An important aspect of wallet growth is that it measures behavior, not mere speculation. Price volatility can fluctuate rapidly, often driven by short-term sentiment. Conversely, wallet accumulation reflects the decision to hold and maintain a presence over time. Therefore, the continued increase of larger wallets suggests that market participants remain willing to accumulate despite periods of uncertainty.
The story of how utilities continue to support the ecosystem.
XRP's market identity has long been focused on payment infrastructure and liquidity rather than simply as a store of value. As discussions about the adoption of cross-border payments, tokenization, and blockchain infrastructure for institutions continue to expand, XRP remains positioned as an asset tied to transactional utility. The growth of larger wallets may partly reflect the expectation that blockchain-based payment systems will continue to integrate more deeply into financial infrastructure over time.
Whether such adoption will materialize on a large scale remains uncertain, but wallet data suggests many holders are already preparing for the possibility. The increase in large wallet holdings could also impact market liquidity dynamics.
When more XRP is moved into long-term storage instead of active trading circulation, the supply of available liquidity may tighten. This doesn't automatically push the price higher, but it can reduce immediate selling pressure and make the market more sensitive to future increases in demand.

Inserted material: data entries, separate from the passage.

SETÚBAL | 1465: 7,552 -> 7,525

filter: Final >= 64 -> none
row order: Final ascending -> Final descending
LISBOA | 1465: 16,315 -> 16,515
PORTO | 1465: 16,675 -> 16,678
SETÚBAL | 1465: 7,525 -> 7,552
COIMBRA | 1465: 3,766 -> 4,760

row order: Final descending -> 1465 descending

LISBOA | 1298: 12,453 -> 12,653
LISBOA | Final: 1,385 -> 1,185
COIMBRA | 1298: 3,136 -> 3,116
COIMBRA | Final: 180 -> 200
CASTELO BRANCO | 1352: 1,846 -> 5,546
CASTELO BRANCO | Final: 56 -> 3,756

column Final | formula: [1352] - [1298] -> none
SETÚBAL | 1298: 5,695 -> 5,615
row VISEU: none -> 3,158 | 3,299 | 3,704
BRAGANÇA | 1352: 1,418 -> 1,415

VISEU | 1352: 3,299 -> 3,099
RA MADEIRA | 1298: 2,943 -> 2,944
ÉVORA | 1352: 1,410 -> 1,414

Combined with the decline in trading reserves seen in recent months, this trend suggests that the market structure is increasingly shaped by accumulation rather than widespread distribution.
Assessment and Conclusion
The XRP Ledger reaching a record number of wallets holding at least 10,000 XRP suggests a broader shift is underway beneath the market's surface. Beyond price volatility and headlines, the network appears to be gradually building a larger, committed user base, poised to maintain a significant presence over time. And in the cryptocurrency market, long-term structural changes often begin subtly through accumulation, shifts in distribution, and expansion of participation long before they manifest clearly in the price itself.

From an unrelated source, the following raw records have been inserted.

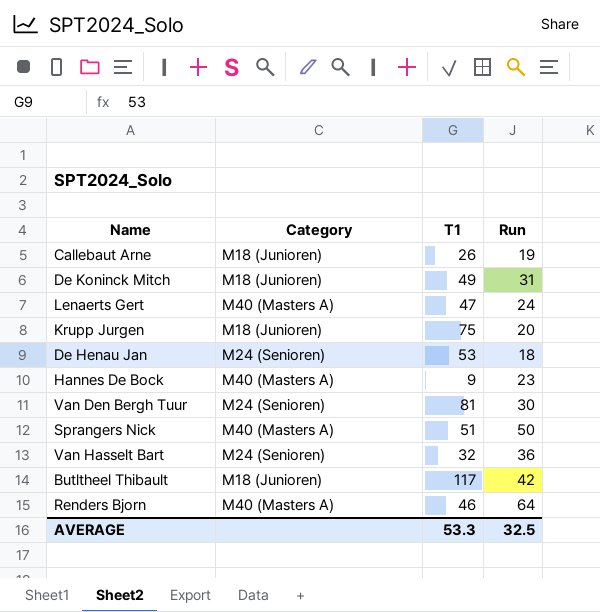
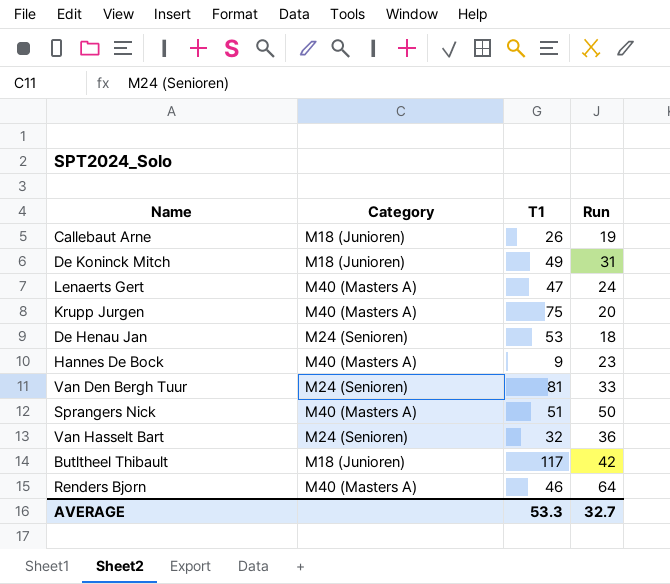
Krupp Jurgen | Category: M18 (Junioren) -> M40 (Masters A)
Van Den Bergh Tuur | Run: 30 -> 33
AVERAGE | Run: 32.5 -> 32.7

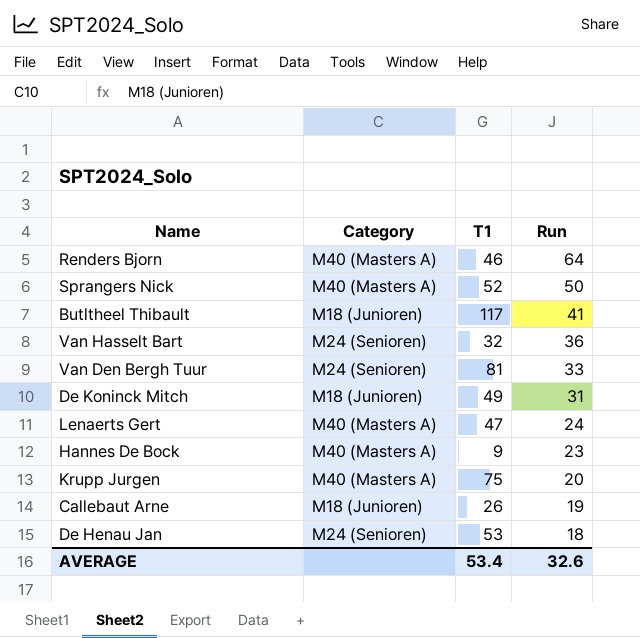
row order: none -> Run descending
Sprangers Nick | T1: 51 -> 52
Butltheel Thibault | Run: 42 -> 41
AVERAGE | T1: 53.3 -> 53.4
AVERAGE | Run: 32.7 -> 32.6

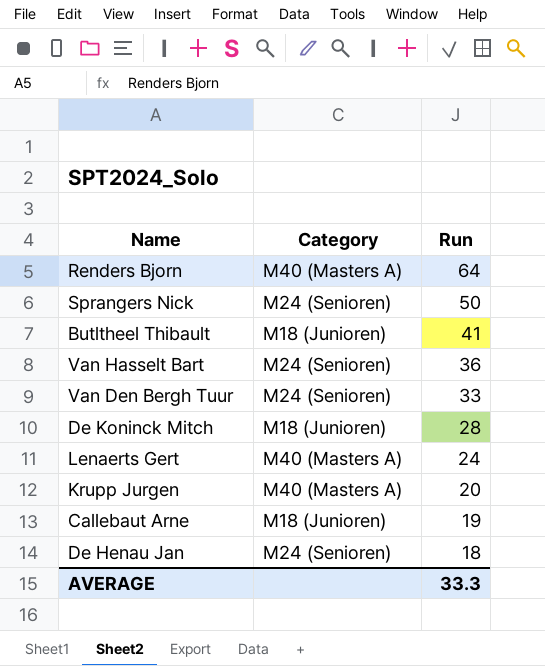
column T1 | position: 3 -> none
row Hannes De Bock: M40 (Masters A) | 9 | 23 -> none
Sprangers Nick | Category: M40 (Masters A) -> M24 (Senioren)
De Koninck Mitch | Run: 31 -> 28
AVERAGE | Run: 32.6 -> 33.3

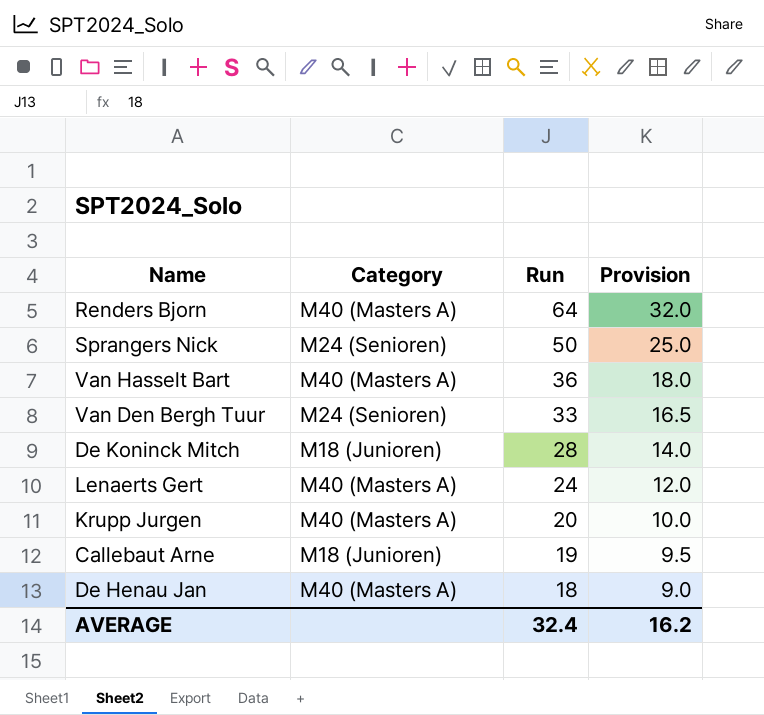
column Provision | formula: none -> [Run] * 0.5
row Butltheel Thibault: M18 (Junioren) | 41 -> none
Van Hasselt Bart | Category: M24 (Senioren) -> M40 (Masters A)
De Henau Jan | Category: M24 (Senioren) -> M40 (Masters A)
AVERAGE | Run: 33.3 -> 32.4

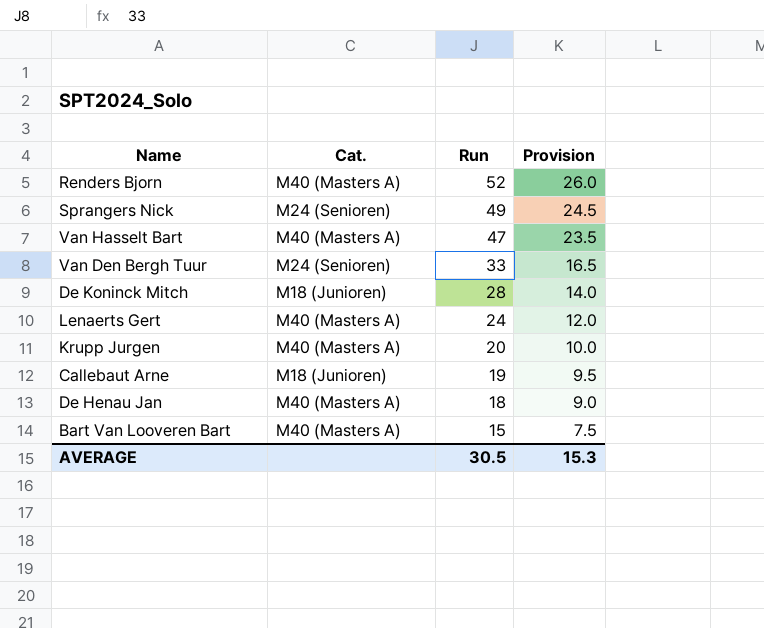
column name: Category -> Cat.
Renders Bjorn | Run: 64 -> 52
Renders Bjorn | Provision: 32.0 -> 26.0
Sprangers Nick | Run: 50 -> 49
Sprangers Nick | Provision: 25.0 -> 24.5
Van Hasselt Bart | Run: 36 -> 47
Van Hasselt Bart | Provision: 18.0 -> 23.5
row Bart Van Looveren Bart: none -> M40 (Masters A) | 15 | 7.5
AVERAGE | Run: 32.4 -> 30.5
AVERAGE | Provision: 16.2 -> 15.3

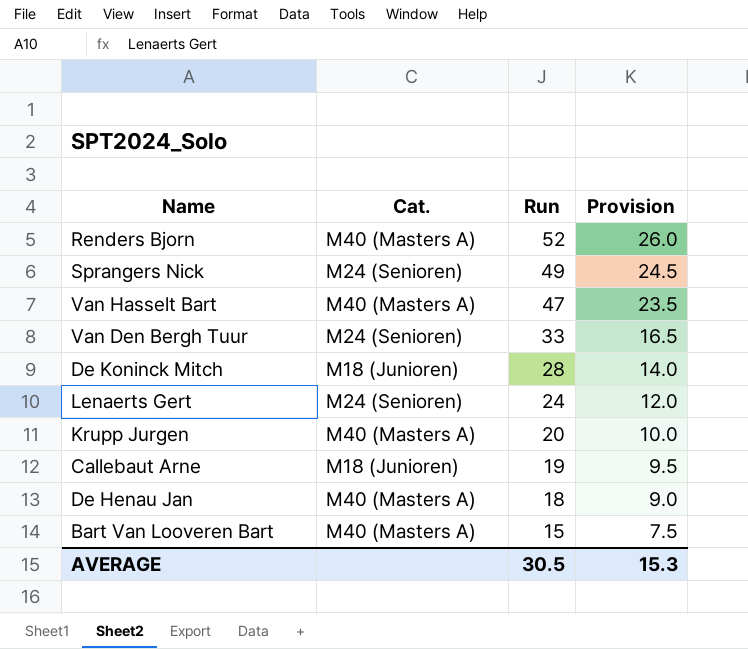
Lenaerts Gert | Cat.: M40 (Masters A) -> M24 (Senioren)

Disclaimer: The information presented in this article is the author's personal opinion in the field of cryptocurrencies. This is not financial or investment advice at all. Every investment decision should be based on careful consideration of your personal portfolio and risk tolerance. The opinion in the article does not represent the official position of the platform. We recommend that readers do their own research and consult experts before making any investment decisions.